Pharmacology 4620A Lecture Notes - Lecture 1: Drug Discovery, Lead Compound, Transcription Activator-Like Effector Nuclease
Lecture 1: Molecular and Structural Basis of Drug Action
Overview of Drug Discovery Process
● Historical Source of Drugs
● Target based rational drug discovery
● Examples of HTS screening assays
● Identification of lead compounds
● Phases of clinical trials
Drugs from naturally occurring substances
● PHYTOCHEMICALS
○ Alkaloids
○ Non-Alkaloidal Plant Products
○ Plant Product Analogues
○ E.g. Opioids (poppy plant), Quinine
● BIOCHEMICALS
○ Hormones
○ Vitamines
○ Blood and blood products
○ E.g. Insulin, Growth Hormone
■ Naturally present in the body but can also be made exogenously
● DRUGS FROM MICROORGANISMS
○ Antibiotics
○ E.g. Penicillin, Streptomycin
Types of Drug Molecules
● Small Organic Molecules
○ MW < 500 Daltons
■ Kept small so that it is easily digestible and disturbed to its target in the
body
○ Usually administered oral
● Proteins
○ MW > 10,000 Daltons
○ Usually injectable
■ Can’t be admistiend orally because it will be digested
● Vaccines
● Engineered cells (“living drug”)
○ E.g. CAR-T cells
○ Take out and engineer the host’s T-cells to recognize cancer and reintroduced to
the host
● RNA based therapeutics (siRNA)
○ Suppress translation
● Gene Therapy (CRISPR/Cas9, TALENS)
○ Now: used for editing the the CAR-T cells after it is removed from the host
Document Summary
Lecture 1: molecular and structural basis of drug action. Naturally present in the body but can also be made exogenously. Kept small so that it is easily digestible and disturbed to its target in the body. Can"t be admistiend orally because it will be digested.

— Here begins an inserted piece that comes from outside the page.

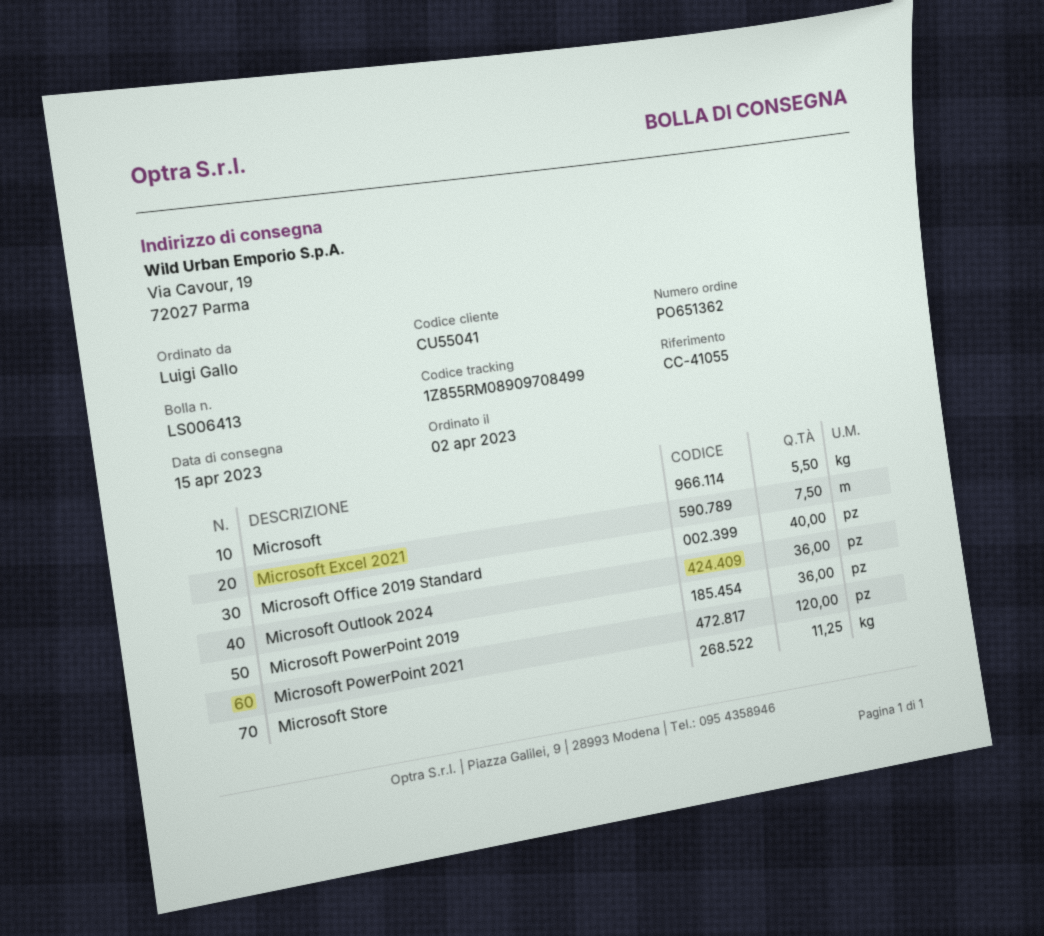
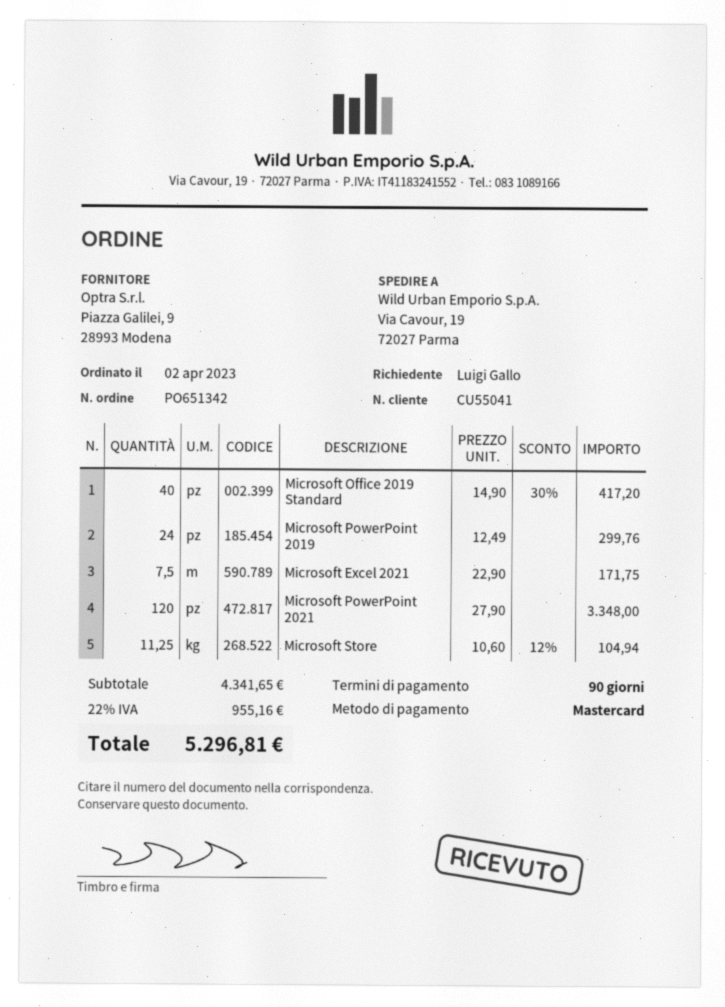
order number: PO651362 -> PO651342
Microsoft: 5.5 -> none
Microsoft Outlook 2024: 36 -> none
Microsoft PowerPoint 2019: 36 -> 24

Take out and engineer the host"s t-cells to recognize cancer and reintroduced to the host. Now: used for editing the the car-t cells after it is removed from the host. Finding a target that is important in a certain disease and can be modified by a chemical compound to treat that disease. Identify a lead compound that binds to the target of interest. Start to improve the compound (change the chemical structure) Change it so that it can be administered it orally, etc. Administer the drug to a small group healthy volunteers to test safety. Administer the drug to healthy volunteers to test long term toxicology.